In an anonymously-written article in The Atlantic (August 1910) the author summarizes the argument for a dominant, inflexible, and authoritarian Church:
If you take a child and repeat again and again, continually, certain statements, they are likely in time to assume the form of truth to him. The constant demand of the Roman Catholic Church that it be permitted to supervise the instruction of its children is witness of this, It knows very well that certain processes of thought may become fixed so that they abide in many well-ordered minds as final conclusions, and that it is then difficult to disturb them.
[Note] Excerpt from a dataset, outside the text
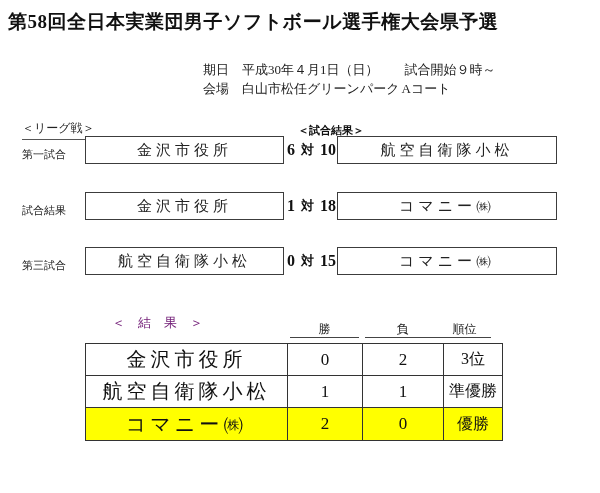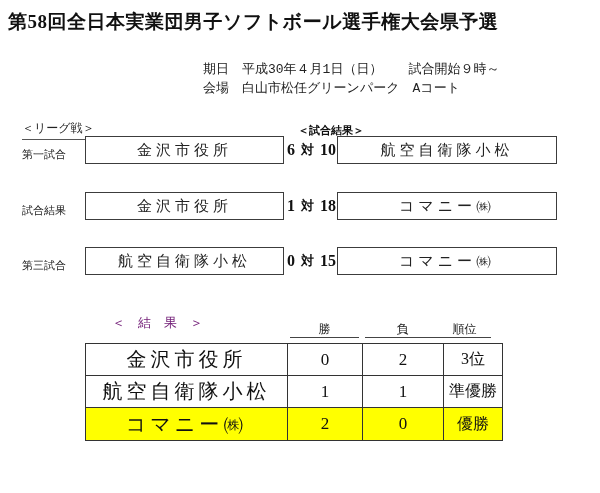"期日 平成30年４月1日（日） 試合開始９時～" .info-row { font-family: Liberation Mono, monospace -> none }
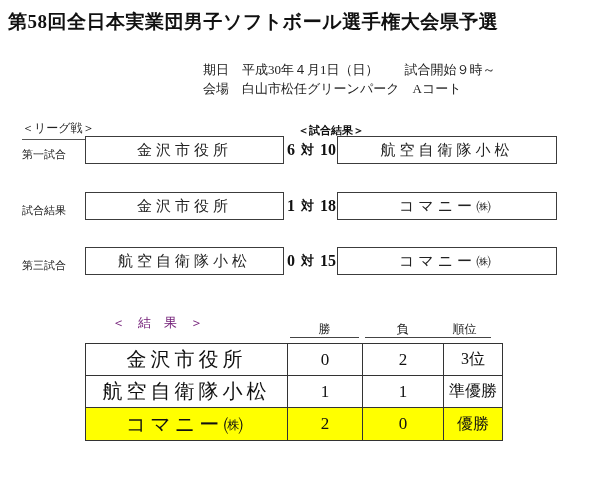"Aコート" .info-court { margin-left: 13px -> 2px }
It is, therefore, far easier and more profitable in results to make converts of children and hold them to this habit of thought than to persuade adults that any branch of organized Christianity is the True Faith… This automatic connection is the basis of faith…
The author disagrees, however, insisting that an adult search for truth should never be stifled and opposing arguments muted. The Church has done exactly as The Grand Inquisitor charged, and this is wrong.
Ivan Karamazov continues the Inquisitor’s argument with his brother, Alyosha, saying that men need institutions to guide them. Christ’s assumption that an individual, armed only with free will and human intelligence, can survive well in a challenging and competitive world, is nonsense. He needs structure, discipline, and order, says Ivan.
As faithless as I may be, I understand and respect the role of the church in society. I agree with The Grand Inquisitor’s charges against Christ and His Church; but I also agree with Ivan that the Church is all that holds us together as a society.
There is no doubt that churches have been responsible for a lot of bad things. The Catholic Church alone is guilty of not only child abuse, but the unconscionable preying of respected priests to whom children defer, reprehensible behavior bar none. Fundamentalist preachers are frequently outed as charlatans, adulterers, and crooks. Islam is in everyone’s gun sights for contributing to Islamic extremism. Nevertheless, where would we be without Christianity, Islam, and all the rest? Lear was right. “ Unaccommodated man is no more but such a poor, bare, forked animal”. We all need to be accommodated, taken in, given shelter and support.
I don’t go to church, but I am glad it is there.